Task — Leaving the pictures aside, restate all of the data exactly.

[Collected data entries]
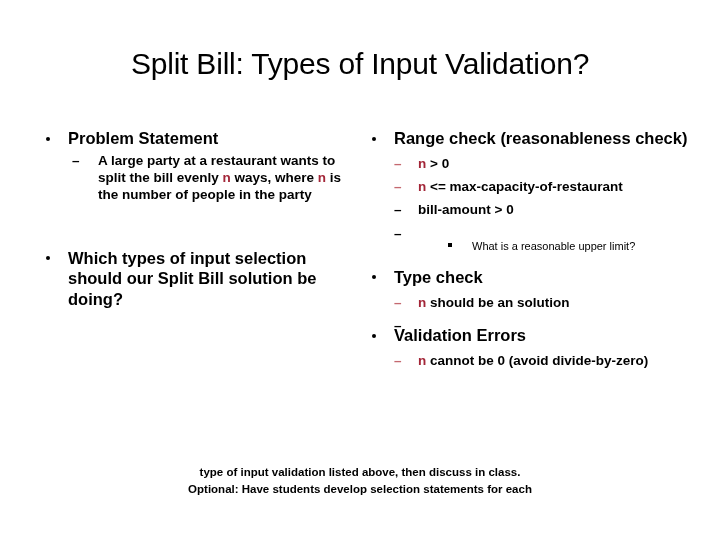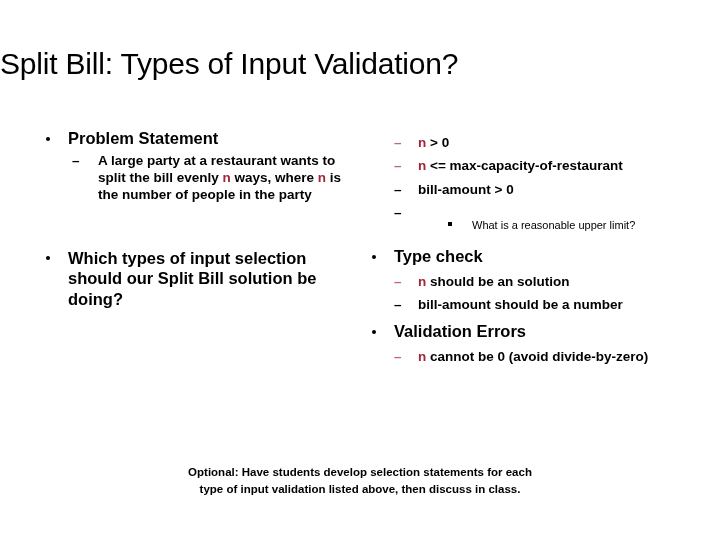--- a/index.html
+++ b/index.html
@@ -16,21 +16,21 @@
     color: #000000;
     -webkit-font-smoothing: none;
   }
 
   
   .slide-title {
     position: absolute;
     left: 0;
     top: 47px;
     width: 720px;
-    text-align: left;
+    text-align: center;
     font-size: 30px;
     font-weight: 400;
     letter-spacing: -0.2px;
     color: #000;
     line-height: 1.1;
   }
 
   
   .col {
     position: absolute;
@@ -141,20 +141,24 @@
 
   <div class="lvl1">
     <span class="bullet-dot"></span>
     <span>Which types of input selection should our Split Bill solution be doing?</span>
   </div>
 
 </div>
 
 <div class="col col-right">
 
+  <div class="lvl1">
+    <span class="bullet-dot"></span>
+    <span>Range check (reasonableness check)</span>
+  </div>
 
   <div class="lvl2">
     <span class="bullet-dash dash-red">–</span>
     <span class="var-n">n</span><span> &gt; 0</span>
   </div>
 
   <div class="lvl2">
     <span class="bullet-dash dash-red">–</span>
     <span class="var-n">n</span><span> &lt;= max-capacity-of-restaurant</span>
   </div>
@@ -180,33 +184,32 @@
     <span>Type check</span>
   </div>
 
   <div class="lvl2">
     <span class="bullet-dash dash-red">–</span>
     <span class="var-n">n</span><span> should be an solution</span>
   </div>
 
   <div class="lvl2 lvl2-tight">
     <span class="bullet-dash dash-black">–</span>
-    <span>bill-amount should be a number</span>
   </div>
 
   <div class="gap-sm"></div>
 
   <div class="lvl1">
     <span class="bullet-dot"></span>
     <span>Validation Errors</span>
   </div>
 
   <div class="lvl2">
     <span class="bullet-dash dash-red">–</span>
     <span class="var-n">n</span><span> cannot be 0 (avoid divide-by-zero)</span>
   </div>
 
 </div>
 
 <div class="footer-note">
+  <div>type of input validation listed above, then discuss in class.</div>
   <div>Optional: Have students develop selection statements for each</div>
-  <div>type of input validation listed above, then discuss in class.</div>
 </div>
 
 </body></html>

Answer section —
--- a/index.html
+++ b/index.html
@@ -16,21 +16,21 @@
     color: #000000;
     -webkit-font-smoothing: none;
   }
 
   
   .slide-title {
     position: absolute;
     left: 0;
     top: 47px;
     width: 720px;
-    text-align: left;
+    text-align: center;
     font-size: 30px;
     font-weight: 400;
     letter-spacing: -0.2px;
     color: #000;
     line-height: 1.1;
   }
 
   
   .col {
     position: absolute;
@@ -141,20 +141,24 @@
 
   <div class="lvl1">
     <span class="bullet-dot"></span>
     <span>Which types of input selection should our Split Bill solution be doing?</span>
   </div>
 
 </div>
 
 <div class="col col-right">
 
+  <div class="lvl1">
+    <span class="bullet-dot"></span>
+    <span>Range check (reasonableness check)</span>
+  </div>
 
   <div class="lvl2">
     <span class="bullet-dash dash-red">–</span>
     <span class="var-n">n</span><span> &gt; 0</span>
   </div>
 
   <div class="lvl2">
     <span class="bullet-dash dash-red">–</span>
     <span class="var-n">n</span><span> &lt;= max-capacity-of-restaurant</span>
   </div>
@@ -180,33 +184,32 @@
     <span>Type check</span>
   </div>
 
   <div class="lvl2">
     <span class="bullet-dash dash-red">–</span>
     <span class="var-n">n</span><span> should be an solution</span>
   </div>
 
   <div class="lvl2 lvl2-tight">
     <span class="bullet-dash dash-black">–</span>
-    <span>bill-amount should be a number</span>
   </div>
 
   <div class="gap-sm"></div>
 
   <div class="lvl1">
     <span class="bullet-dot"></span>
     <span>Validation Errors</span>
   </div>
 
   <div class="lvl2">
     <span class="bullet-dash dash-red">–</span>
     <span class="var-n">n</span><span> cannot be 0 (avoid divide-by-zero)</span>
   </div>
 
 </div>
 
 <div class="footer-note">
+  <div>type of input validation listed above, then discuss in class.</div>
   <div>Optional: Have students develop selection statements for each</div>
-  <div>type of input validation listed above, then discuss in class.</div>
 </div>
 
 </body></html>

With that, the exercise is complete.